• **Task item**
Copy out every line of the data where the word "mexicano" is found.

▽

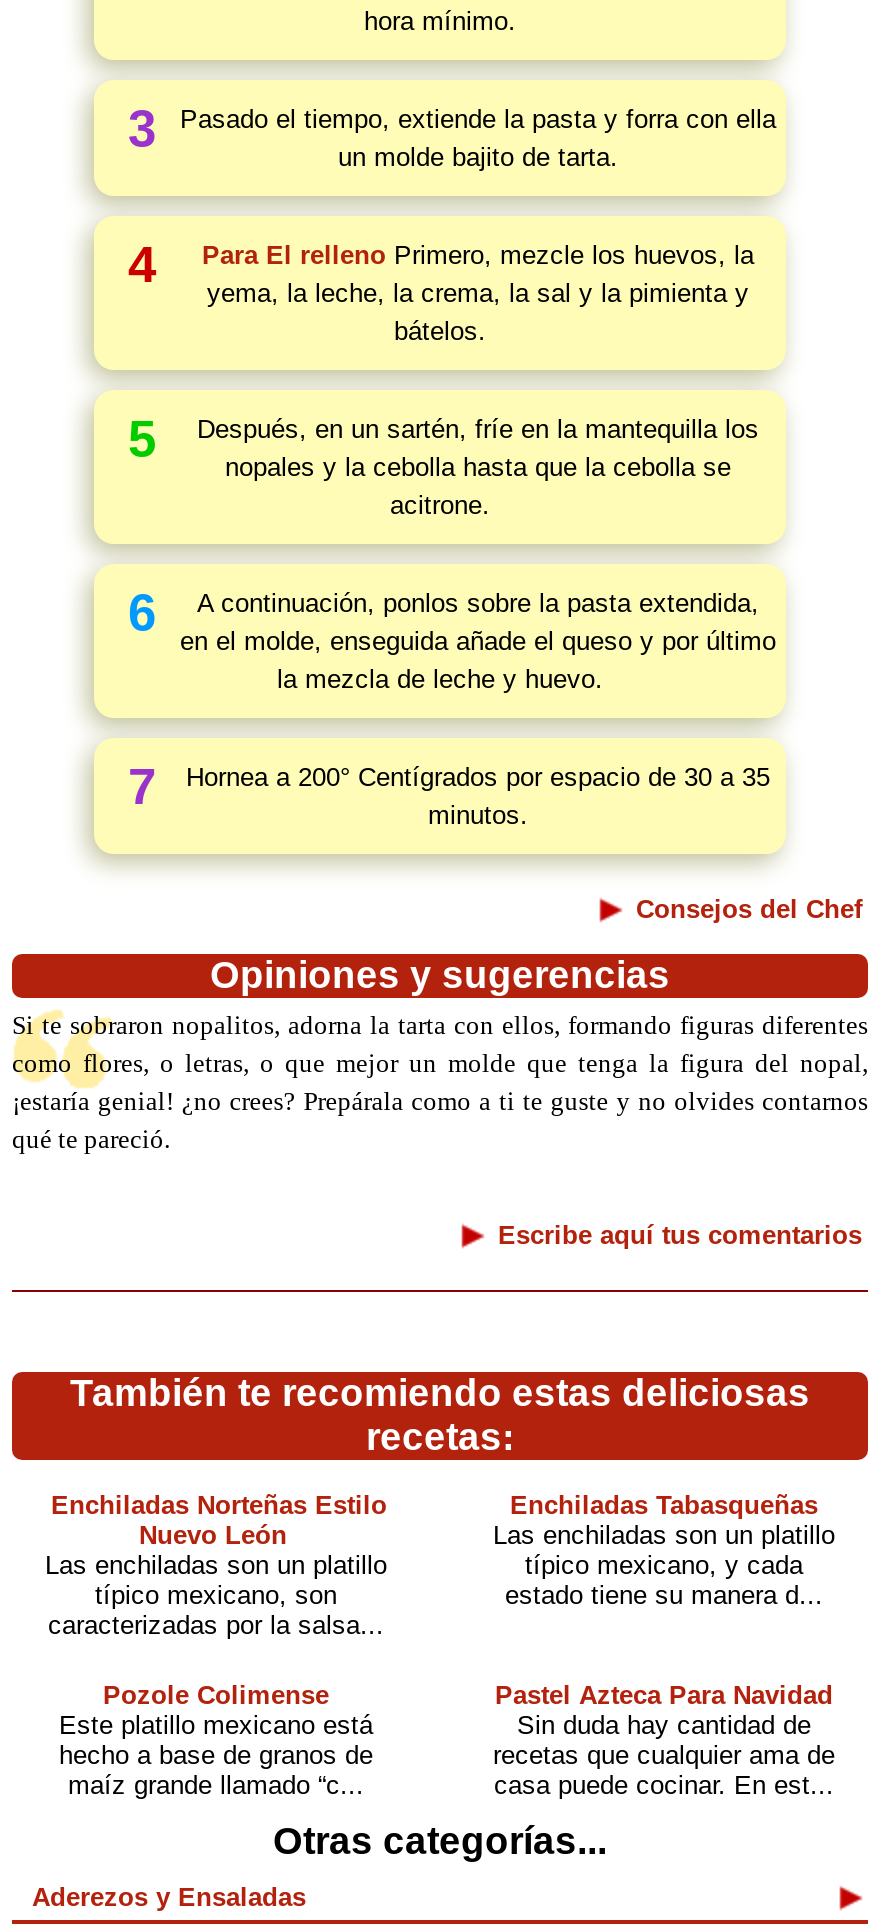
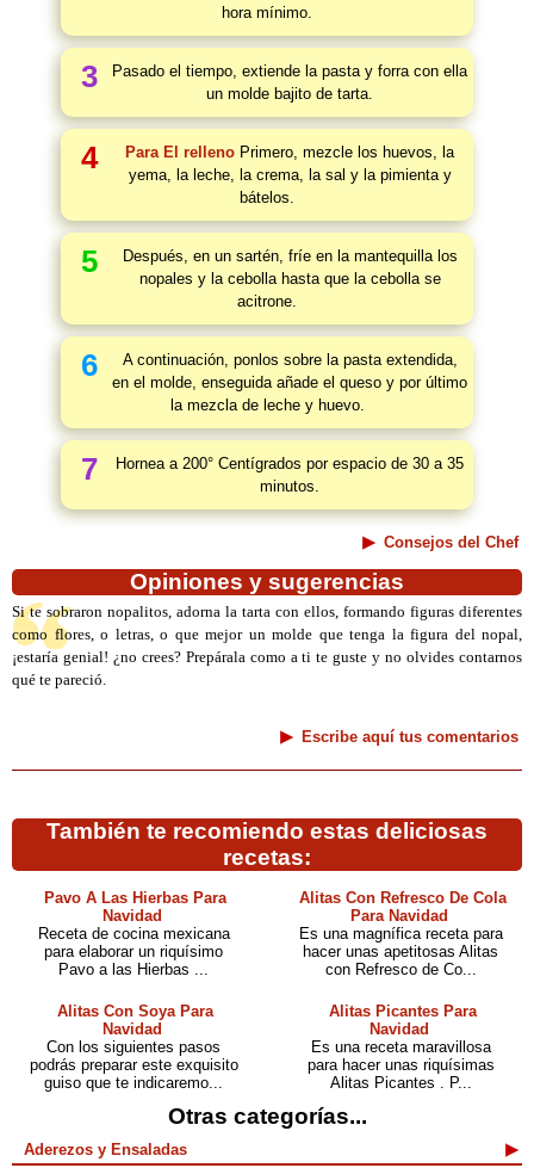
[45,1490,387,1640] Enchiladas Norteñas Estilo | Nuevo León | Las enchiladas son un platillo | típico mexicano, son | caracterizadas por la salsa... -> [38,889,229,978] Pavo A Las Hierbas Para | Navidad | Receta de cocina mexicana | para elaborar un riquísimo | Pavo a las Hierbas ...
[493,1490,835,1610] Enchiladas Tabasqueñas | Las enchiladas son un platillo | típico mexicano, y cada | estado tiene su manera d... -> [299,889,506,978] Alitas Con Refresco De Cola | Para Navidad | Es una magnífica receta para | hacer unas apetitosas Alitas | con Refresco de Co...
[59,1680,373,1800] Pozole Colimense | Este platillo mexicano está | hecho a base de granos de | maíz grande llamado “c... -> [29,1002,238,1092] Alitas Con Soya Para | Navidad | Con los siguientes pasos | podrás preparar este exquisito | guiso que te indicaremo...
[493,1680,835,1800] Pastel Azteca Para Navidad | Sin duda hay cantidad de | recetas que cualquier ama de | casa puede cocinar. En est... -> [307,1002,494,1092] Alitas Picantes Para | Navidad | Es una receta maravillosa | para hacer unas riquísimas | Alitas Picantes . P...

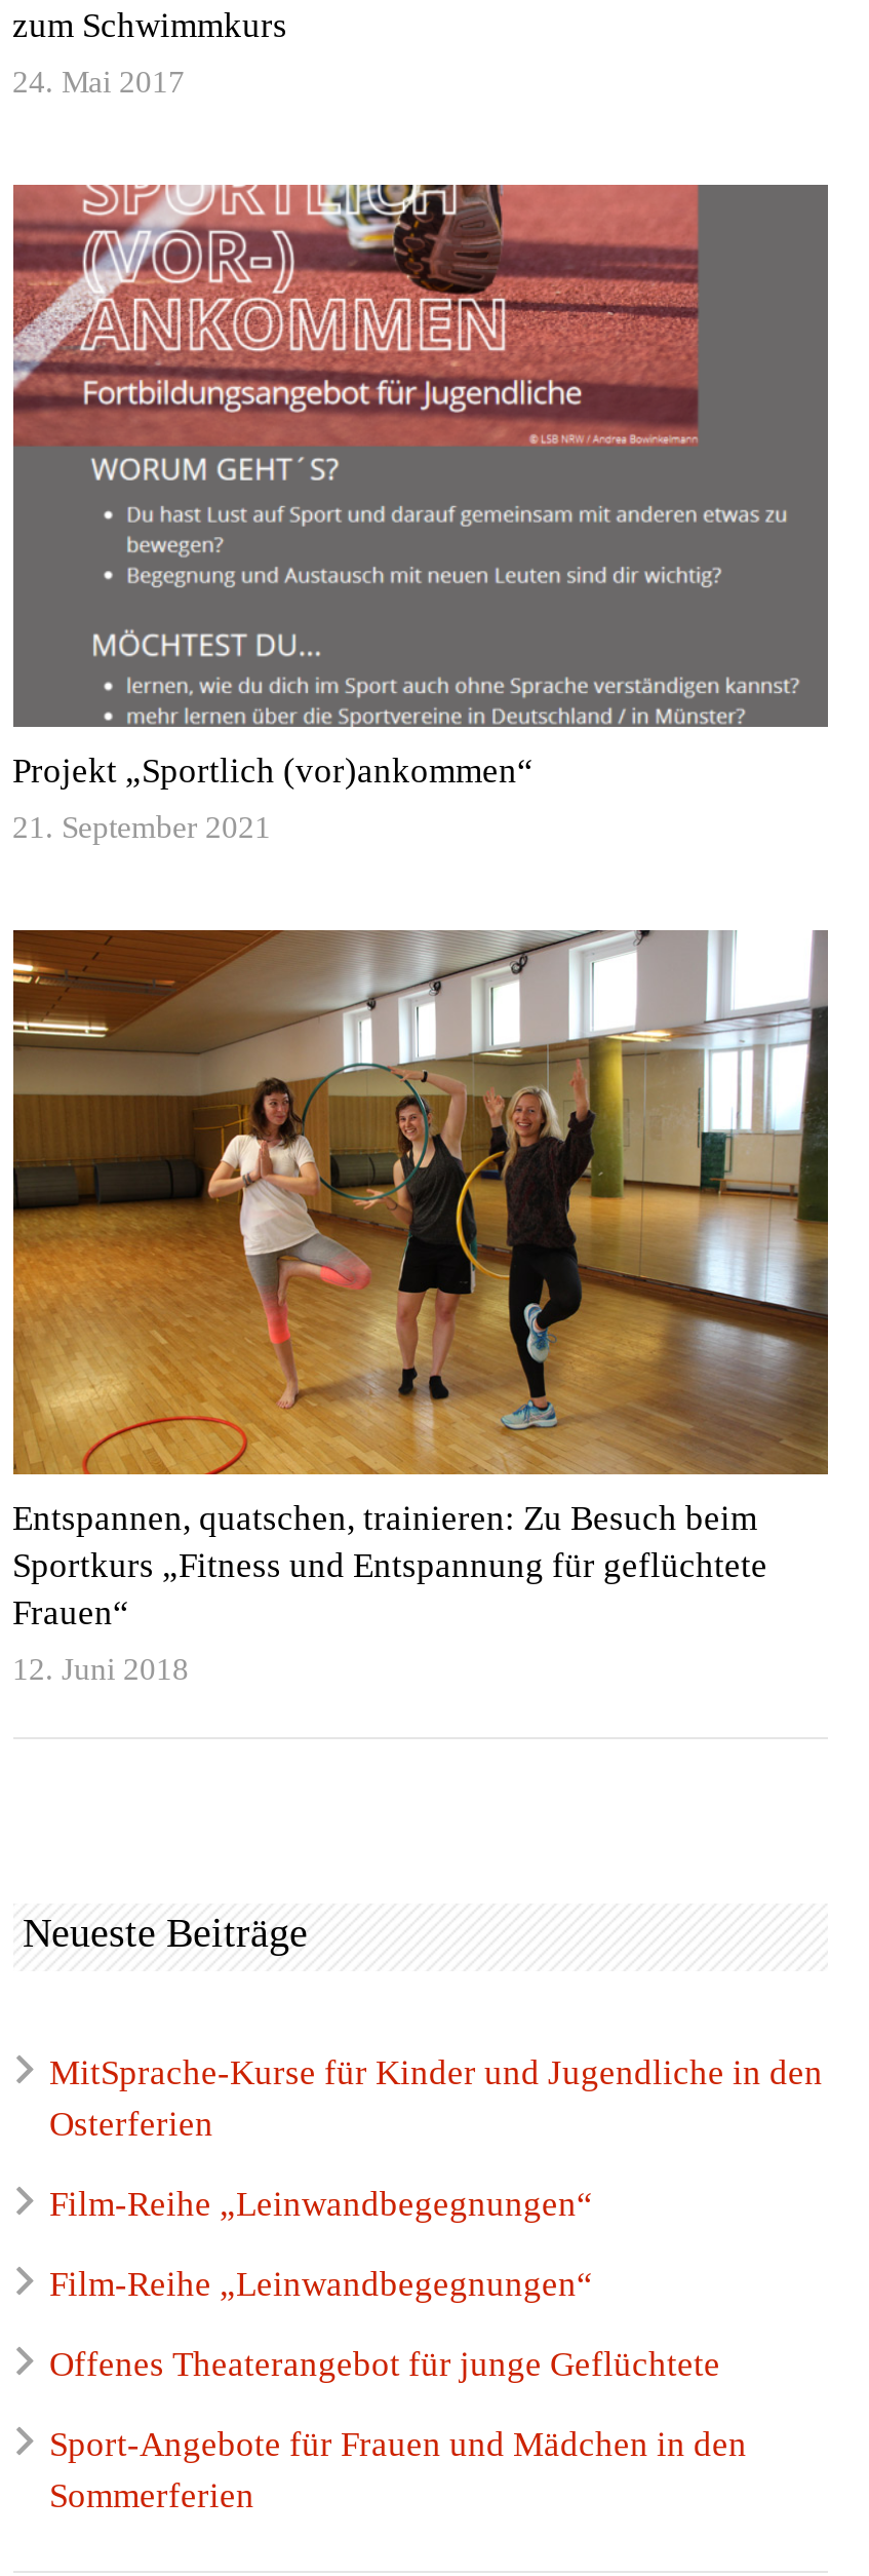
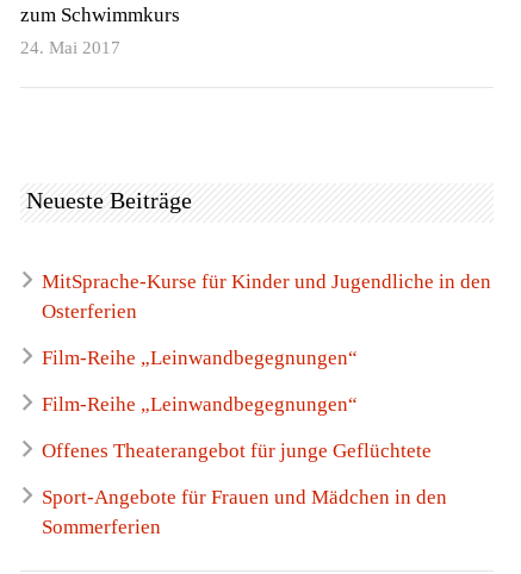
[11,183,830,845] [image] | Projekt „Sportlich (vor)ankommen“ | 21. September 2021 -> none
[11,928,830,1686] [image] | Entspannen, quatschen, trainieren: Zu Besuch beim | Sportkurs „Fitness und Entspannung für geflüchtete | Frauen“ | 12. Juni 2018 -> none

△

• **Finished task**
[45,1490,387,1640] Enchiladas Norteñas Estilo | Nuevo León | Las enchiladas son un platillo | típico mexicano, son | caracterizadas por la salsa... -> [38,889,229,978] Pavo A Las Hierbas Para | Navidad | Receta de cocina mexicana | para elaborar un riquísimo | Pavo a las Hierbas ...
[493,1490,835,1610] Enchiladas Tabasqueñas | Las enchiladas son un platillo | típico mexicano, y cada | estado tiene su manera d... -> [299,889,506,978] Alitas Con Refresco De Cola | Para Navidad | Es una magnífica receta para | hacer unas apetitosas Alitas | con Refresco de Co...
[59,1680,373,1800] Pozole Colimense | Este platillo mexicano está | hecho a base de granos de | maíz grande llamado “c... -> [29,1002,238,1092] Alitas Con Soya Para | Navidad | Con los siguientes pasos | podrás preparar este exquisito | guiso que te indicaremo...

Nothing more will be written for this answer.